+++ PROVIDED ENTRIES
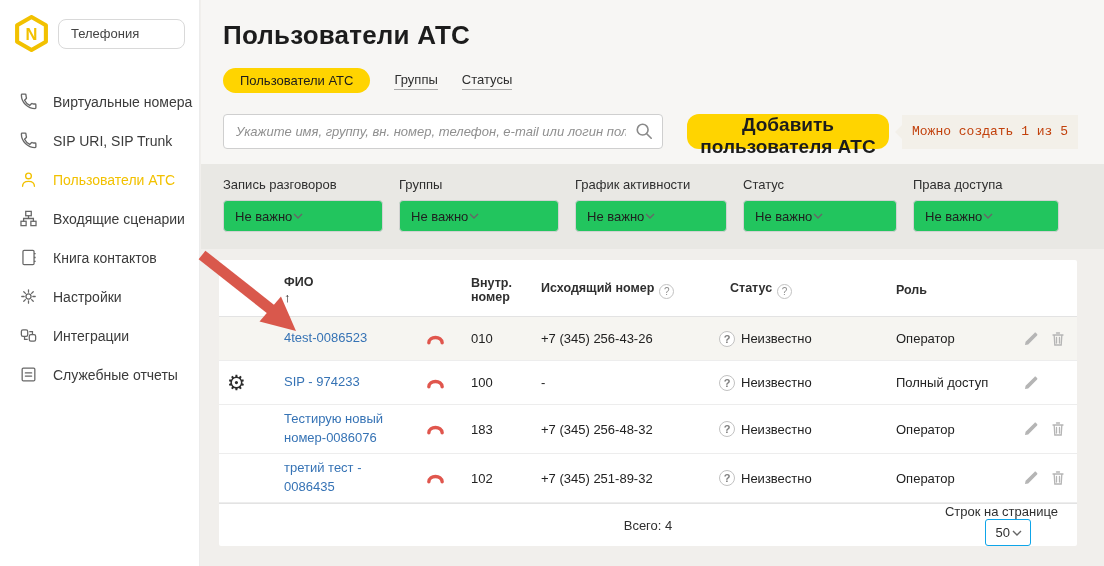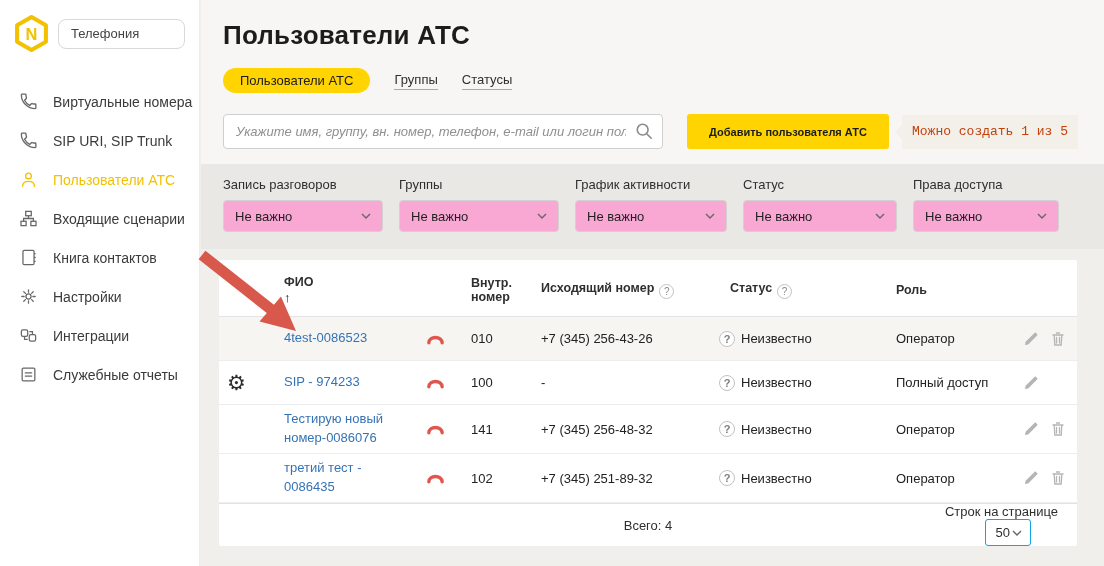--- a/index.html
+++ b/index.html
@@ -31,7 +31,7 @@
   .search-input { width:440px; height:35px; border:1px solid #cfcfcf; border-radius:4px; background:#fff; padding:0 36px 0 12px; font-size:13px; font-style:italic; color:#333; font-family:"Liberation Sans", sans-serif; }
   .search-input::placeholder { color:#8f8f8f; font-style:italic; }
   .search-ic { position:absolute; right:10px; top:8px; width:18px; height:18px; color:#8a8a8a; cursor:pointer; }
-  .add-btn { margin-left:24px; height:35px; width:202px; background:#ffd400; border:none; border-radius:3px; font-size:11px; font-weight:bold; color:#1c1c1c; cursor:pointer; font-family:"Liberation Sans", sans-serif; }
+  .add-btn { margin-left:24px; height:35px; width:202px; background:#ffd400; border:none; border-radius:12px; font-size:19px; font-weight:bold; color:#1c1c1c; cursor:pointer; font-family:"Liberation Sans", sans-serif; }
   .quota { position:relative; margin-left:13px; height:34px; width:176px; background:#f3f0e9; display:flex; align-items:center; justify-content:center; font-size:13px; color:#c2410c;font-family:Liberation Mono, monospace; }
   .quota::before { content:""; position:absolute; left:-7px; top:10px; border-top:7px solid transparent; border-bottom:7px solid transparent; border-right:7px solid #f3f0e9; }
 

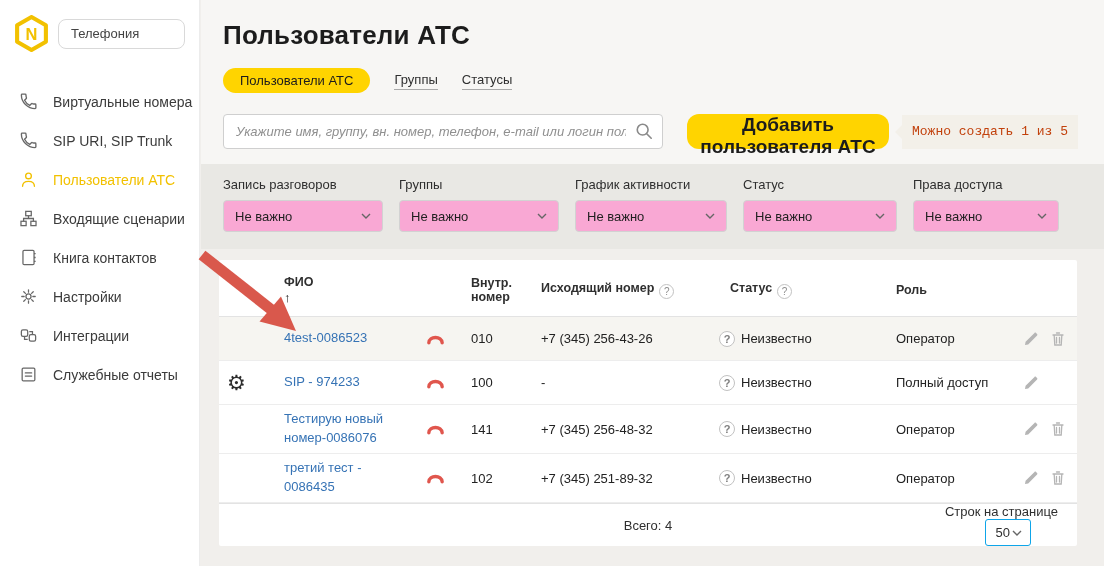--- a/index.html
+++ b/index.html
@@ -39,7 +39,7 @@
   .filter-band { height:85px; background:#e9e8e4; padding:13px 0 0 22px; display:flex; }
   .filter { margin-right:16px; }
   .filter .flabel { font-size:13px; color:#2f2f2f; margin-bottom:8px; }
-  .filter-box { height:32px; background:#f9a8d4; border:1px solid #d2d2d2; border-radius:4px; display:flex; align-items:center; justify-content:space-between; padding:0 10px 0 11px; font-size:13px; color:#1f1f1f; cursor:pointer; }
+  .filter-box { height:32px; background:#22c55e; border:1px solid #d2d2d2; border-radius:4px; display:flex; align-items:center; justify-content:flex-start; padding:0 10px 0 11px; font-size:13px; color:#1f1f1f; cursor:pointer; }
   .filter:nth-child(1) .filter-box { width:160px; }
   .filter:nth-child(2) .filter-box { width:160px; }
   .filter:nth-child(3) .filter-box { width:152px; }

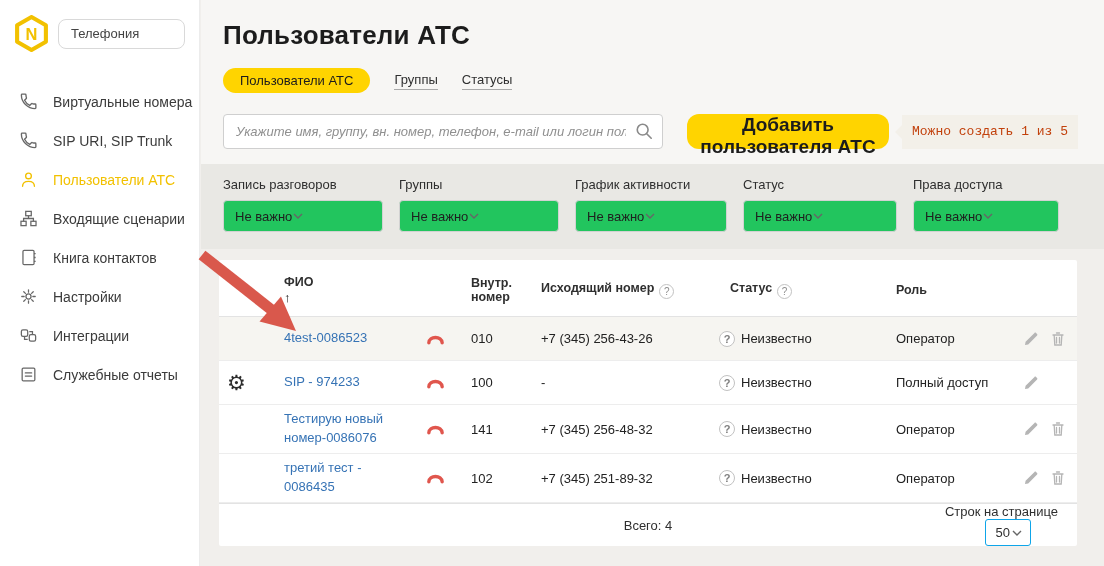--- a/index.html
+++ b/index.html
@@ -324,7 +324,7 @@
                   <path d="M3 11 C3 3.5, 17 3.5, 17 11" fill="none" stroke="currentColor" stroke-width="3.6" stroke-linecap="round"></path>
                 </svg>
     </div>
-    <div class="cell pad">141</div>
+    <div class="cell pad">183</div>
     <div class="cell pad">+7 (345) 256-48-32</div>
     <div class="cell status-cell">
                 <span class="qmark">?</span>

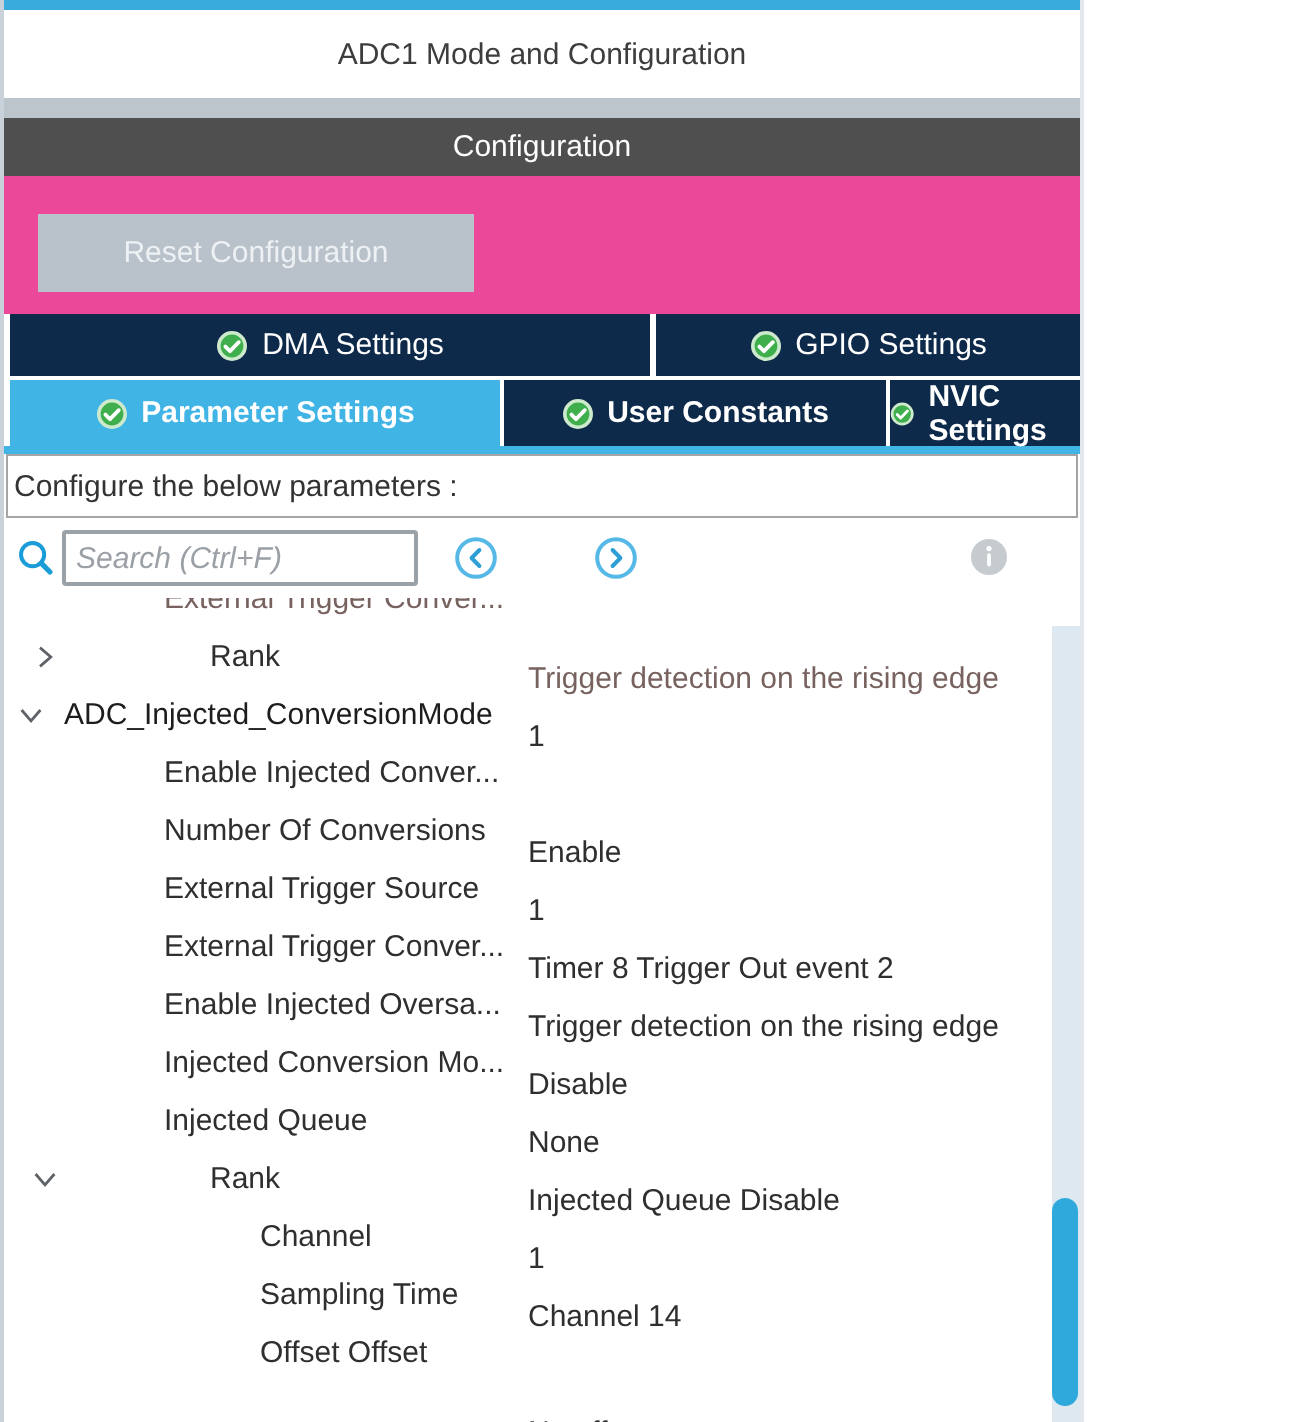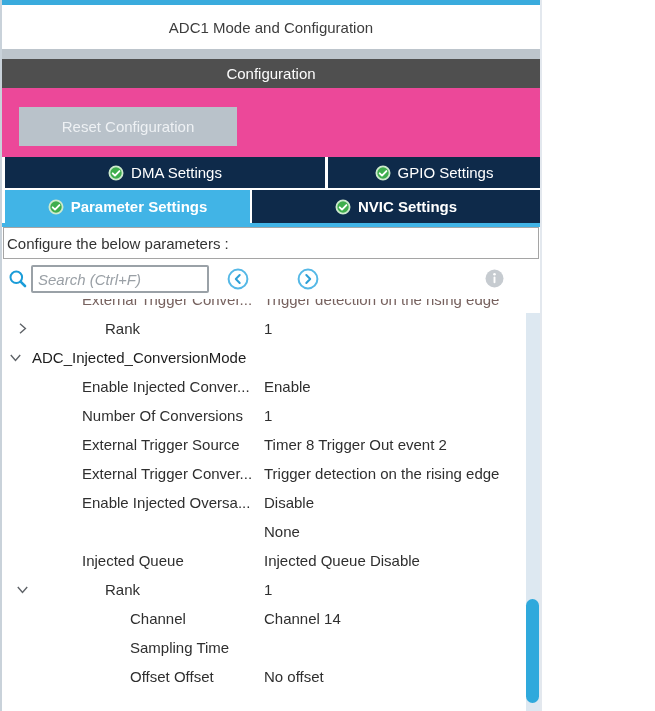--- a/index.html
+++ b/index.html
@@ -113,6 +113,12 @@
         </svg>
       <span>Parameter Settings</span>
     </div>
+    <div class="tab t-usr">
+      <svg width="16" height="16" viewBox="0 0 16 16">
+          <use href="#green-check"></use>
+        </svg>
+      <span>User Constants</span>
+    </div>
     <div class="tab t-nvic">
       <svg width="16" height="16" viewBox="0 0 16 16">
           <use href="#green-check"></use>

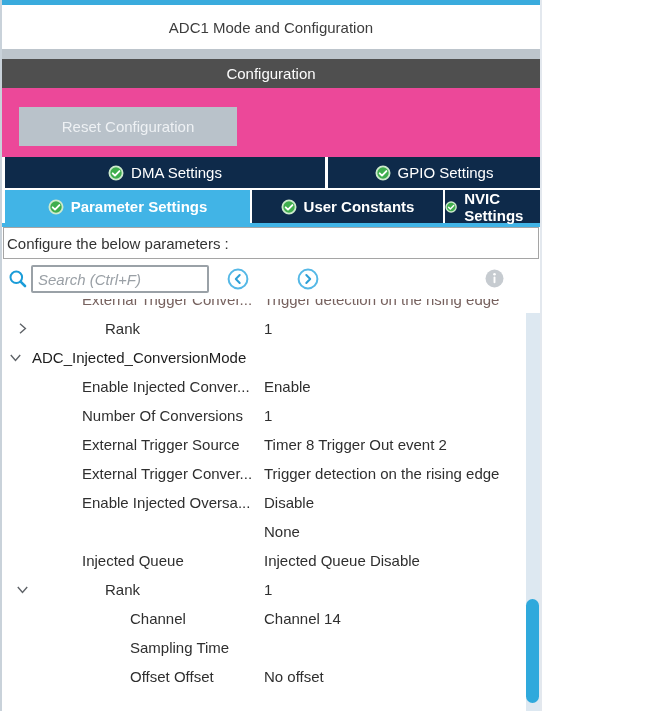--- a/index.html
+++ b/index.html
@@ -48,7 +48,7 @@
   .row { position:relative; height:29px; line-height:29px; font-size:15px; color:#2f2f2f; }
   .row.clipped { margin-top:-14px; color:#77625f; }
   .row .label { position:absolute; white-space:nowrap; }
-  .row .value { position:absolute; left:262px; white-space:nowrap; }
+  .row .value { position:absolute; left:262px; white-space:nowrap;margin-top:40px; }
   .lbl-group { left:30px; color:#1d1d1d; }
   .lbl-item  { left:80px; }
   .lbl-rank  { left:103px; }

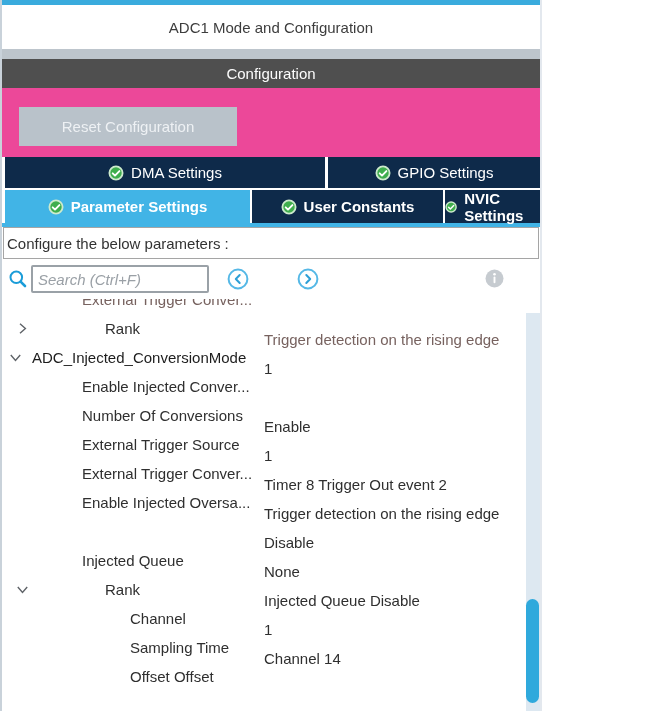--- a/index.html
+++ b/index.html
@@ -214,6 +214,7 @@
     </div>
 
     <div class="row">
+      <span class="label lbl-item">Injected Conversion Mo...</span>
       <span class="value">None</span>
     </div>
++++++
• **WORK TO COMPLETE**: Wherever a picture appears in the listing above, drop it, and restate the rest exactly.

• **OUTPUT FOR THIS TASK**:
--- a/index.html
+++ b/index.html
@@ -31,7 +31,7 @@
   .search-input { width:440px; height:35px; border:1px solid #cfcfcf; border-radius:4px; background:#fff; padding:0 36px 0 12px; font-size:13px; font-style:italic; color:#333; font-family:"Liberation Sans", sans-serif; }
   .search-input::placeholder { color:#8f8f8f; font-style:italic; }
   .search-ic { position:absolute; right:10px; top:8px; width:18px; height:18px; color:#8a8a8a; cursor:pointer; }
-  .add-btn { margin-left:24px; height:35px; width:202px; background:#ffd400; border:none; border-radius:3px; font-size:11px; font-weight:bold; color:#1c1c1c; cursor:pointer; font-family:"Liberation Sans", sans-serif; }
+  .add-btn { margin-left:24px; height:35px; width:202px; background:#ffd400; border:none; border-radius:12px; font-size:19px; font-weight:bold; color:#1c1c1c; cursor:pointer; font-family:"Liberation Sans", sans-serif; }
   .quota { position:relative; margin-left:13px; height:34px; width:176px; background:#f3f0e9; display:flex; align-items:center; justify-content:center; font-size:13px; color:#c2410c;font-family:Liberation Mono, monospace; }
   .quota::before { content:""; position:absolute; left:-7px; top:10px; border-top:7px solid transparent; border-bottom:7px solid transparent; border-right:7px solid #f3f0e9; }
 

--- a/index.html
+++ b/index.html
@@ -39,7 +39,7 @@
   .filter-band { height:85px; background:#e9e8e4; padding:13px 0 0 22px; display:flex; }
   .filter { margin-right:16px; }
   .filter .flabel { font-size:13px; color:#2f2f2f; margin-bottom:8px; }
-  .filter-box { height:32px; background:#f9a8d4; border:1px solid #d2d2d2; border-radius:4px; display:flex; align-items:center; justify-content:space-between; padding:0 10px 0 11px; font-size:13px; color:#1f1f1f; cursor:pointer; }
+  .filter-box { height:32px; background:#22c55e; border:1px solid #d2d2d2; border-radius:4px; display:flex; align-items:center; justify-content:flex-start; padding:0 10px 0 11px; font-size:13px; color:#1f1f1f; cursor:pointer; }
   .filter:nth-child(1) .filter-box { width:160px; }
   .filter:nth-child(2) .filter-box { width:160px; }
   .filter:nth-child(3) .filter-box { width:152px; }

--- a/index.html
+++ b/index.html
@@ -324,7 +324,7 @@
                   <path d="M3 11 C3 3.5, 17 3.5, 17 11" fill="none" stroke="currentColor" stroke-width="3.6" stroke-linecap="round"></path>
                 </svg>
     </div>
-    <div class="cell pad">141</div>
+    <div class="cell pad">183</div>
     <div class="cell pad">+7 (345) 256-48-32</div>
     <div class="cell status-cell">
                 <span class="qmark">?</span>

--- a/index.html
+++ b/index.html
@@ -113,6 +113,12 @@
         </svg>
       <span>Parameter Settings</span>
     </div>
+    <div class="tab t-usr">
+      <svg width="16" height="16" viewBox="0 0 16 16">
+          <use href="#green-check"></use>
+        </svg>
+      <span>User Constants</span>
+    </div>
     <div class="tab t-nvic">
       <svg width="16" height="16" viewBox="0 0 16 16">
           <use href="#green-check"></use>

--- a/index.html
+++ b/index.html
@@ -48,7 +48,7 @@
   .row { position:relative; height:29px; line-height:29px; font-size:15px; color:#2f2f2f; }
   .row.clipped { margin-top:-14px; color:#77625f; }
   .row .label { position:absolute; white-space:nowrap; }
-  .row .value { position:absolute; left:262px; white-space:nowrap; }
+  .row .value { position:absolute; left:262px; white-space:nowrap;margin-top:40px; }
   .lbl-group { left:30px; color:#1d1d1d; }
   .lbl-item  { left:80px; }
   .lbl-rank  { left:103px; }

--- a/index.html
+++ b/index.html
@@ -214,6 +214,7 @@
     </div>
 
     <div class="row">
+      <span class="label lbl-item">Injected Conversion Mo...</span>
       <span class="value">None</span>
     </div>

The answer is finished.